Task instructions — Please set down exactly the lines of the listing below from the line containing "-14,21 +14,20 @@" through the line containing "padding: 0 14px 0 14px;", both lines included, leaving out all other lines.

Data excerpts —
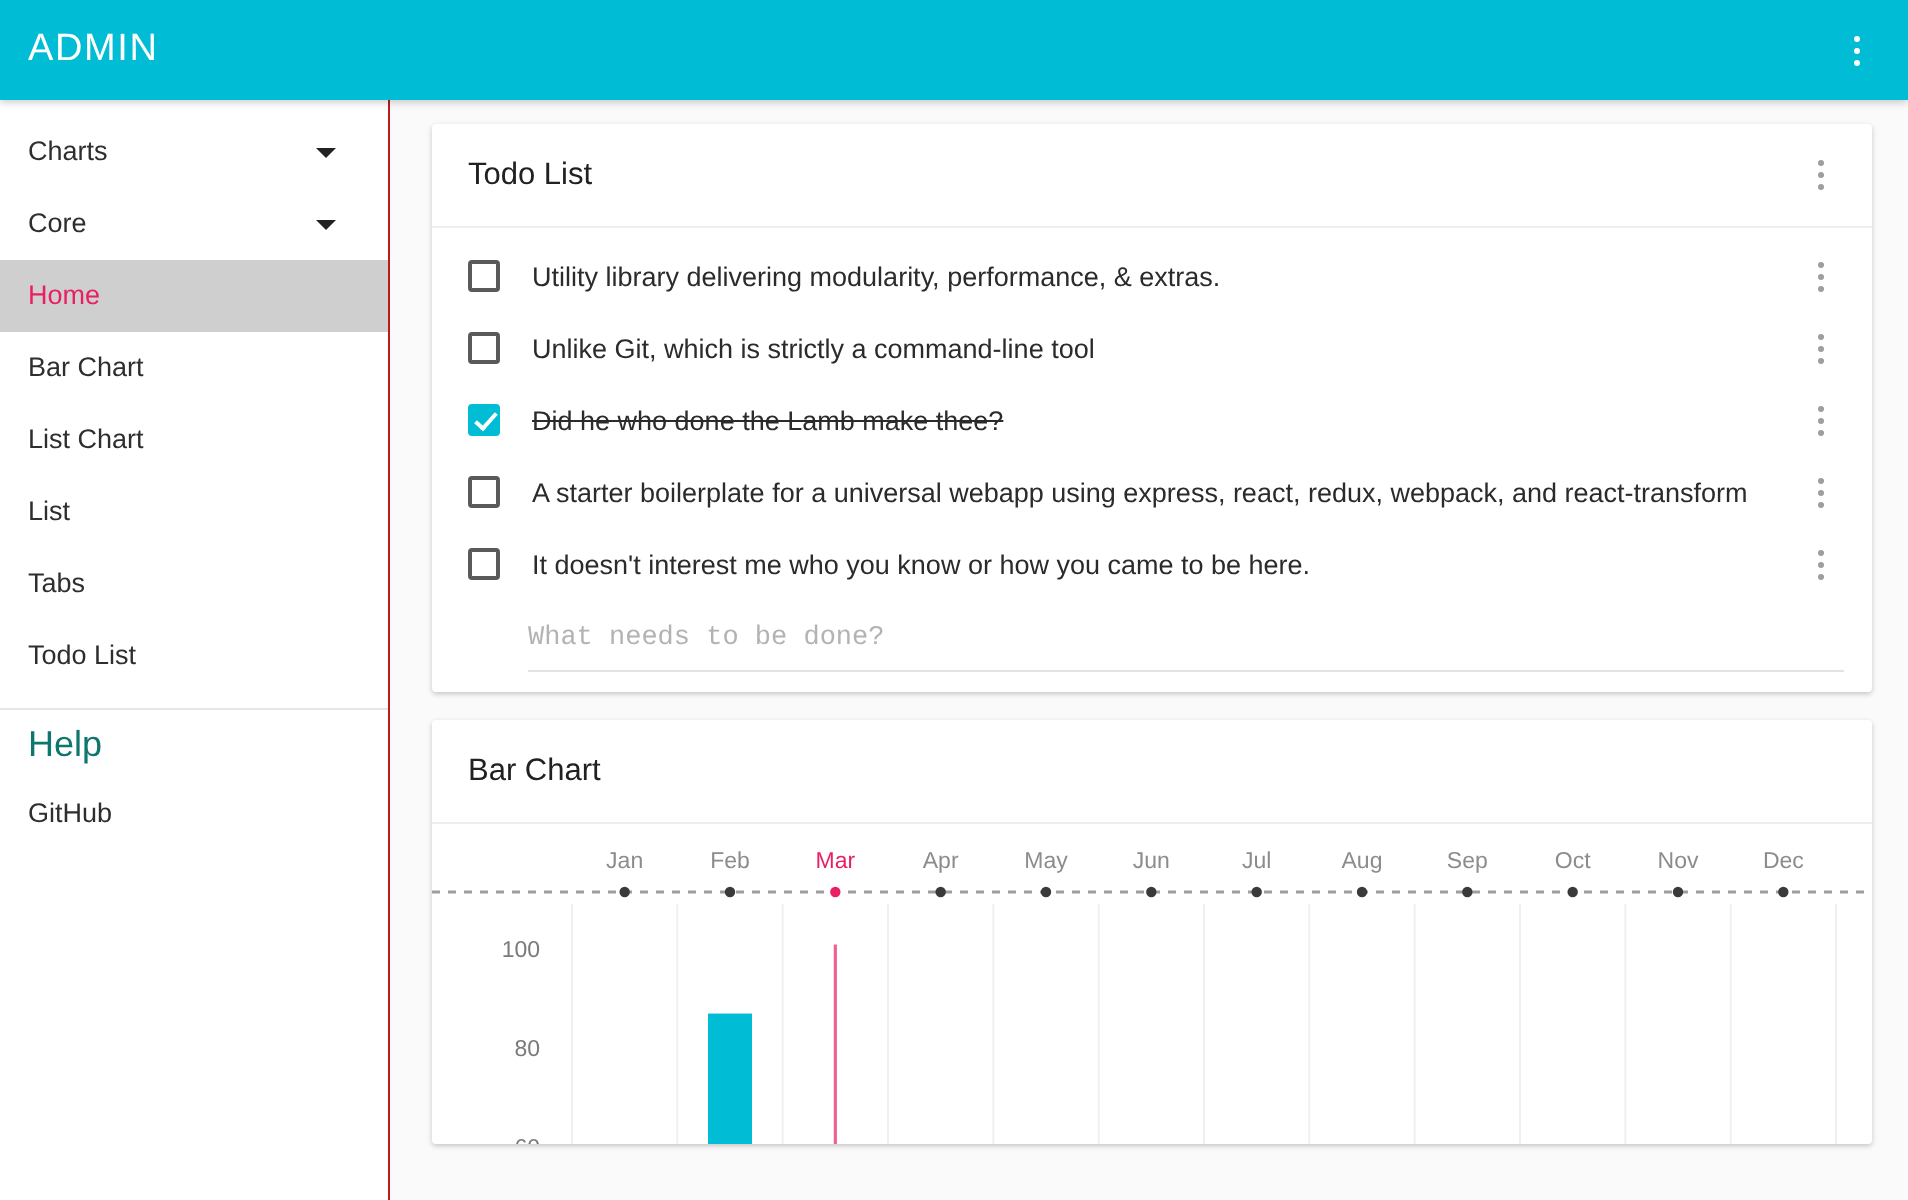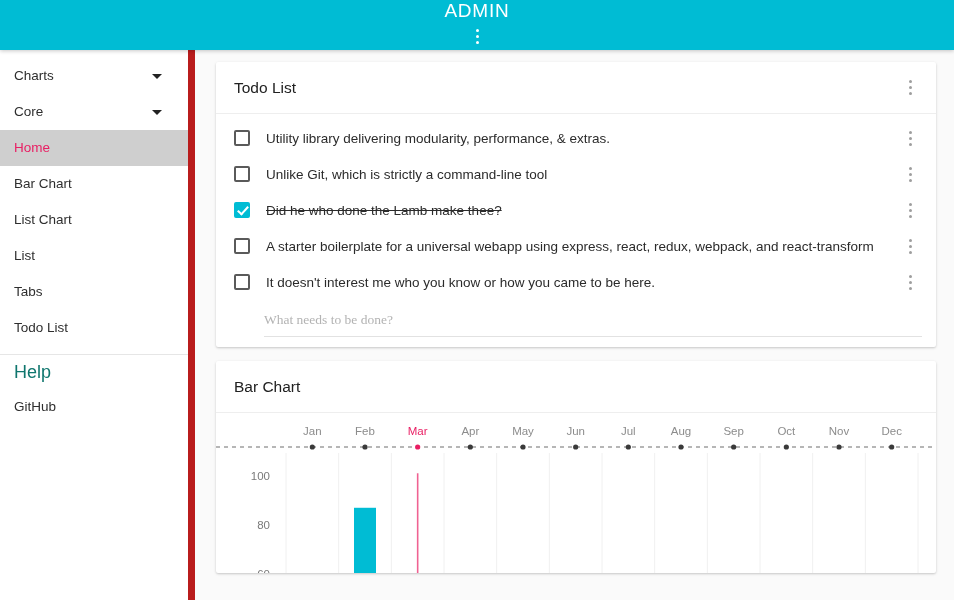--- a/index.html
+++ b/index.html
@@ -14,21 +14,20 @@
 
   
   .appbar {
     position: absolute; top: 0; left: 0;
     width: 954px; height: 50px;
     background: #00bcd4;
     display: flex; align-items: center;
     padding: 0 14px 0 14px;
     box-shadow: 0 1px 4px rgba(0,0,0,0.22);
     z-index: 30;
-    flex-direction: column;
   }
   .appbar-title {
     color: #ffffff;
     font-size: 19px;
     letter-spacing: 0.8px;
     font-weight: 400;
   }
   .appbar-spacer { flex: 1 1 auto; }
   .kebab {
     width: 24px; height: 34px;
@@ -38,21 +37,21 @@
     cursor: pointer;
   }
   .kebab i { display: block; width: 3px; height: 3px; border-radius: 50%; background: #ffffff; }
   .kebab.dark i { background: #9e9e9e; width: 3px; height: 3px; }
 
   
   .sidebar {
     position: absolute; top: 50px; left: 0;
     width: 195px; height: 550px;
     background: #ffffff;
-    border-right: 7px solid #b91c1c;
+    border-right: 1px solid #b91c1c;
     z-index: 20;
   }
   .nav-item {
     height: 36px;
     display: flex; align-items: center;
     padding: 0 14px;
     font-size: 13.5px;
     color: #2e2e2e;
     cursor: pointer;
     position: relative;
@@ -137,21 +136,21 @@
   .todo-text.done { text-decoration: line-through; color: #2b2b2b; }
   .todo-input-row {
     display: flex; align-items: center;
     padding: 8px 14px 4px 48px;
   }
   .todo-input {
     width: 100%;
     border: none;
     border-bottom: 1px solid #e2e2e2;
     outline: none;
-    font-family: Liberation Serif, serif;
+    font-family: Liberation Mono, monospace;
     font-size: 13.5px;
     color: #2b2b2b;
     padding: 4px 0 8px 0;
     background: transparent;
   }
   .todo-input::placeholder { color: #b3b3b3; }
 
   
   .chart-body { position: relative; height: 160px; padding: 0; }
   .chart-svg { display: block; }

Result —
@@ -14,21 +14,20 @@
 
   
   .appbar {
     position: absolute; top: 0; left: 0;
     width: 954px; height: 50px;
     background: #00bcd4;
     display: flex; align-items: center;
     padding: 0 14px 0 14px;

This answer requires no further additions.